Musings of a proud Texas grammy on faith and family "knit together by strong ties of love." Col. 2:2
Thursday, May 13, 2010
Remember the Alamo
We’re about to re-fight the battle of the Alamo here in Texas. No, it’s not a reenactment of the actual battle. We’re fighting a battle that is being chronicled on national television and in the New York Times over the state social studies curriculum…the Texas Essential Knowledge and Skills for Social Studies. Fox News calls it the textbook wars. The line in the sand is over the U.S. history and government portion of the curriculum (with a little world history thrown in for good measure). Our state curriculum is adopted for a term of ten years. You’re probably wondering why this merits national attention and you might be saying “who cares?”
The nation is tuning in because the Texas curriculum becomes the nation’s curriculum because it is the largest textbook market. Publishers don’t redo the textbooks for each state because it’s not economically feasible. So…everyone in the country is going to be studying Texas’ U.S. history curriculum. Again, so what? History is history..
Here is what’s at stake: our national identity. Whatever students (our future policy-makers and national leaders) study as an adolescent in their history class becomes part of their “worldview” of our country. The fight in Texas is over whether or not you are a believer in “exceptionalism” or “imperialism” – whether you are proud of our country’s rich history or are an apologist for it.
You see, our State Board and the curriculum writers believe that our nation is a Christian nation founded by diverse individuals who came to the “New World” for religious freedom. They believe that our founding fathers were a group of statesmen who, at great risk to their own lives and in spite of their differences, acted for the greater good. They believed in "government of the people, for the people, and by the people," in other words popular sovereignty.
The birth of the nation was a great experiment blessed by the hand of God. When Benjamin Franklin was asked by a woman at the close of the Continental Congress, “Well Dr. Franklin, what have we got, a monarchy or a republic?” He responded, “A republic, if you can keep it.” We have kept it by the grace of God.
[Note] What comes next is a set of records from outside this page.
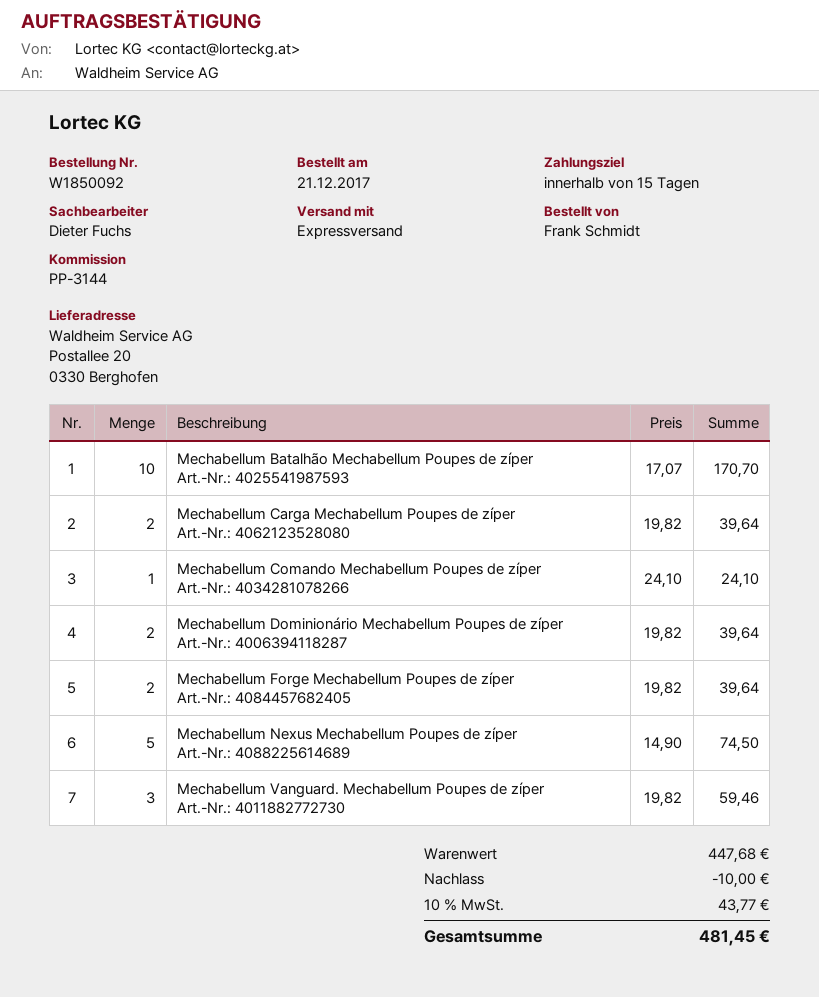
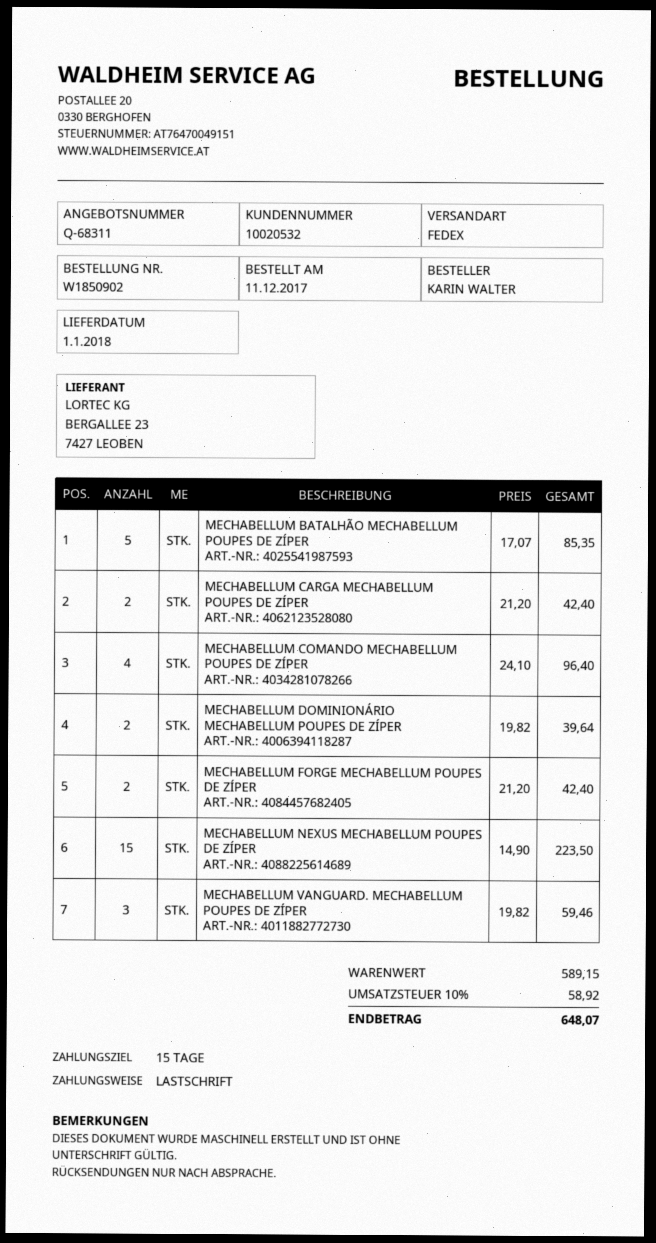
order number: W1850092 -> W1850902
order date: 2017-12-21 -> 2017-12-11
ordered by: Frank Schmidt -> KARIN WALTER
shipping method: express -> FedEx
Mechabellum Batalhão Mechabellum Poupes de zíper: 10 x 17.07 = 170.70 -> 5 x 17.07 = 85.35
Mechabellum Carga Mechabellum Poupes de zíper: 2 x 19.82 = 39.64 -> 2 x 21.20 = 42.40
Mechabellum Comando Mechabellum Poupes de zíper: 1 x 24.10 = 24.10 -> 4 x 24.10 = 96.40
Mechabellum Forge Mechabellum Poupes de zíper: 2 x 19.82 = 39.64 -> 2 x 21.20 = 42.40
Mechabellum Nexus Mechabellum Poupes de zíper: 5 x 14.90 = 74.50 -> 15 x 14.90 = 223.50
subtotal: 447.68 -> 589.15
discount: 10.00 -> none
tax: 10% = 43.77 -> 10% = 58.92
total: 481.45 -> 648.07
I believe that we are exceptional…that we do have unique values and beliefs from other nations in the world. Does that mean that we haven’t made mistakes? Of course not. But, because we have an exceptional system, we have the ability to rectify the mistakes we have made.
The people who have written our new curriculum also believe in Judeo-Christian values, upholding the mottos “E Pluribus Unum” and “In God We Trust.” They believe that the Ten Commandments should be studied alongside with Hammurabi’s Code, the Magna Carta, the English Bill of Rights, etc. as part of the history of the law.
The opposing camp believes that the curriculum writers are writing revisionist history because, for one thing (they say), many of our founding fathers were not Christians but Deists. They do not believe that there should be the thread of Christianity and the Judeo-Christian belief system that is woven into the curriculum. They also believe they we are ignoring the fact that America was imperialistic.
What is really happening is that we are moving the culture wars that are currently being fought in the nation into our classrooms.
I’m afraid we may have some “blood letting” next Friday when the State Board of Education votes on the new curriculum. I know that I don’t want to be present, although I have been in the past. I will be at home grieving for my nation, the republic I hope we can keep.